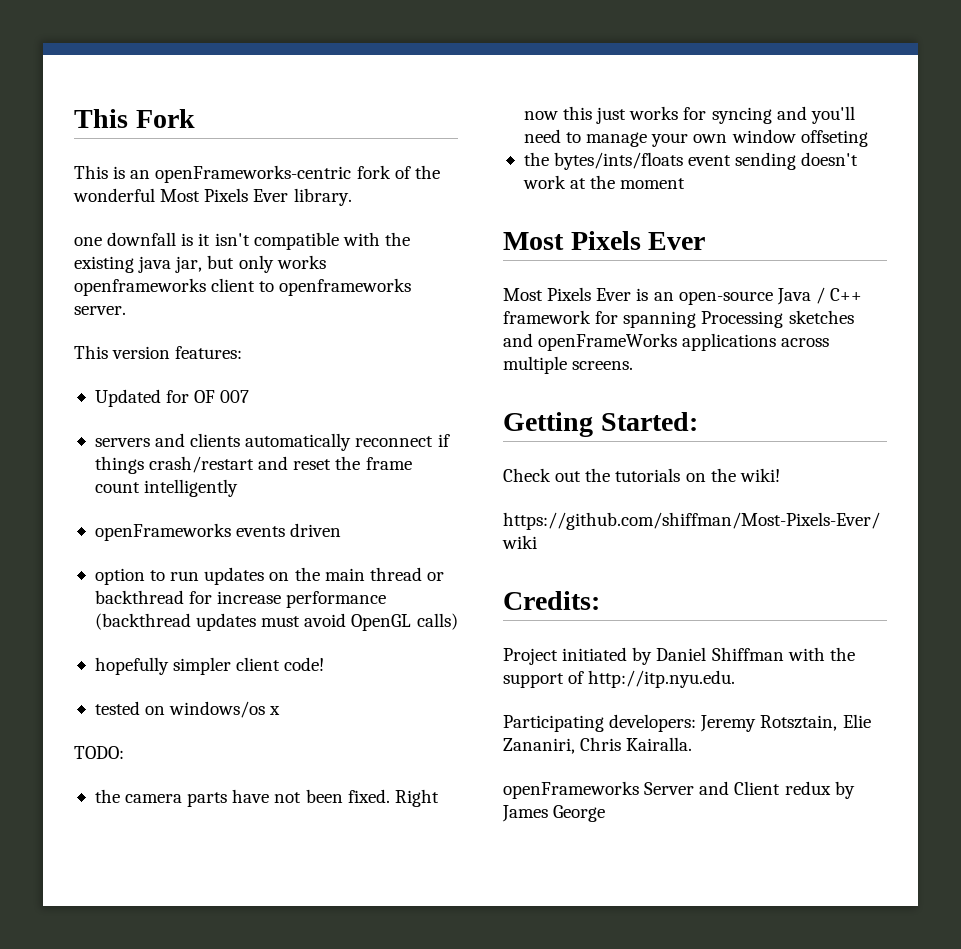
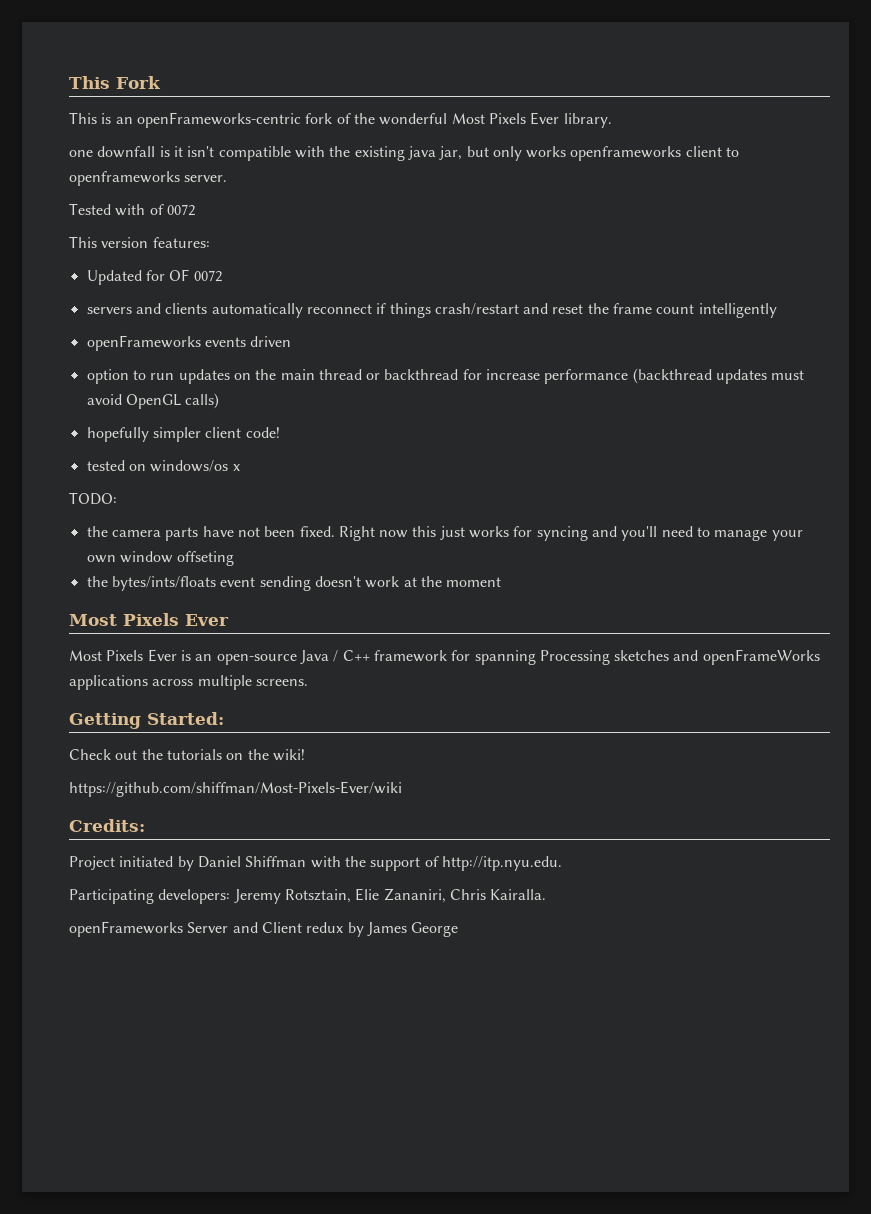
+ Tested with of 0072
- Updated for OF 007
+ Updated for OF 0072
--
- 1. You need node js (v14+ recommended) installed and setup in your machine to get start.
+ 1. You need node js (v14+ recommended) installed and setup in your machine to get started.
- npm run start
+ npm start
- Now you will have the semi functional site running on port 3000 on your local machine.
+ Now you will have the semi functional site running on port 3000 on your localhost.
--
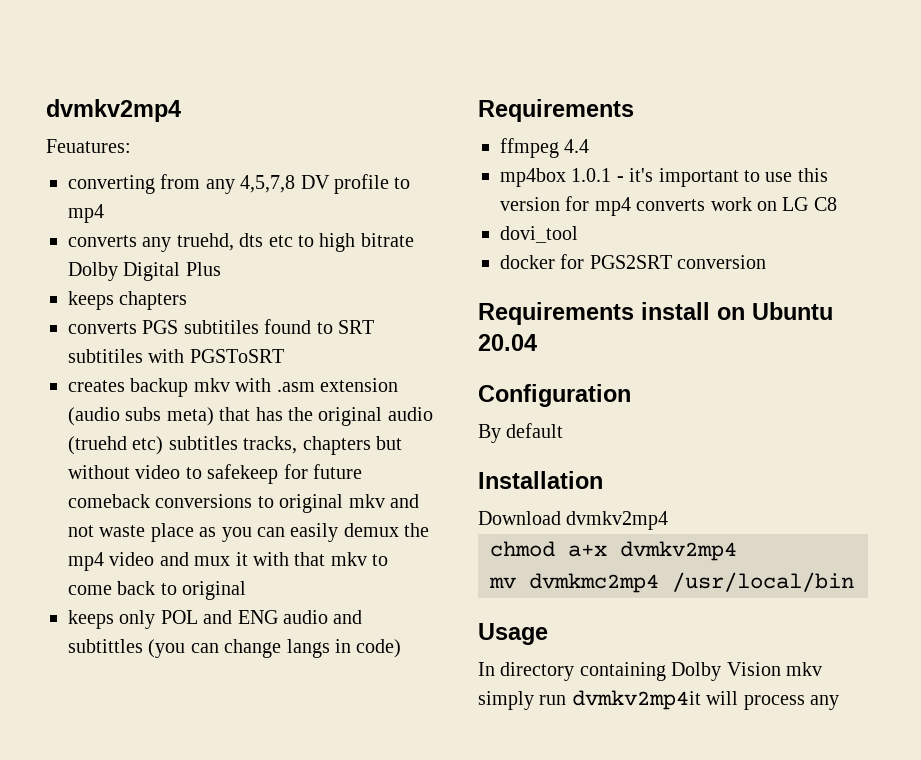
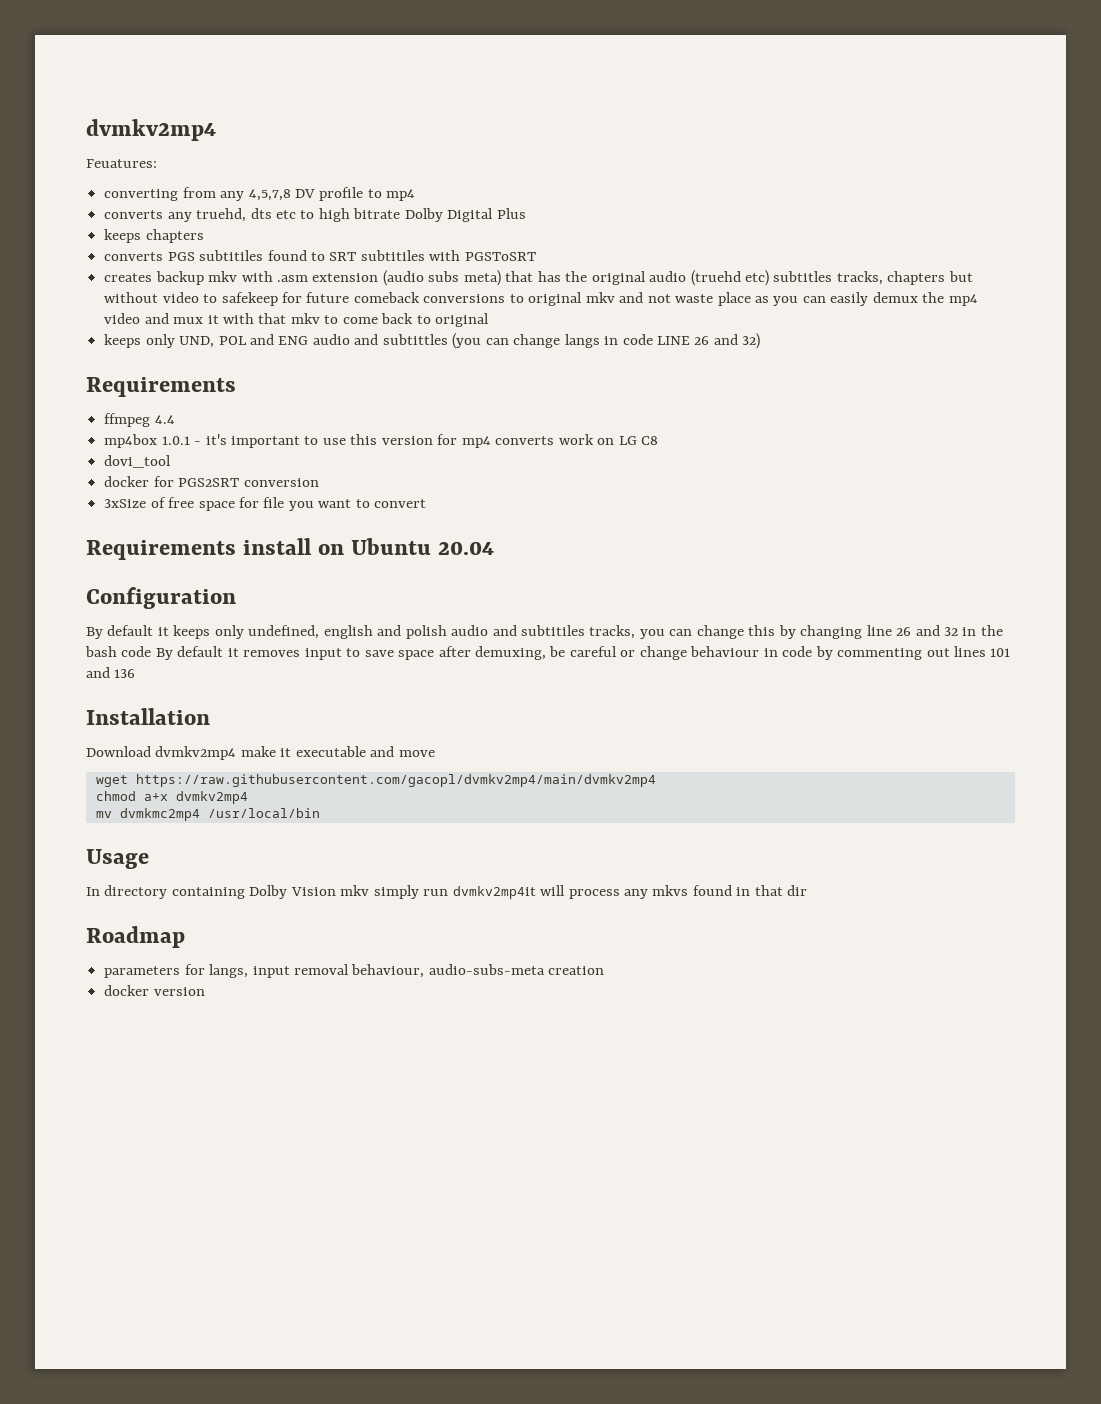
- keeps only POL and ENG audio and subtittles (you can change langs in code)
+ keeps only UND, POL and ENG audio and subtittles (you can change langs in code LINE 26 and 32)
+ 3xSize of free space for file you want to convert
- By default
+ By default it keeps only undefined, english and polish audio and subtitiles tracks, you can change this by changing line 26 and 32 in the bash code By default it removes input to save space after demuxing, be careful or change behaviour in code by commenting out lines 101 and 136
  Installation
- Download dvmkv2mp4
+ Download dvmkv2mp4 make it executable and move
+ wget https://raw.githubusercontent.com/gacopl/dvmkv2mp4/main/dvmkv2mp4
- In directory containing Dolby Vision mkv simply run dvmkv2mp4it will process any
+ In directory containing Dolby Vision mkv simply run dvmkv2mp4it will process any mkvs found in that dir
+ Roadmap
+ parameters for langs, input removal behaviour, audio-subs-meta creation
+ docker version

» Activity:
Give back exactly the lines above, from the line containing "executable and move" through the line containing "- In directory", with both end lines and nothing more.

» Task solution:
+ Download dvmkv2mp4 make it executable and move
+ wget https://raw.githubusercontent.com/gacopl/dvmkv2mp4/main/dvmkv2mp4
- In directory containing Dolby Vision mkv simply run dvmkv2mp4it will process any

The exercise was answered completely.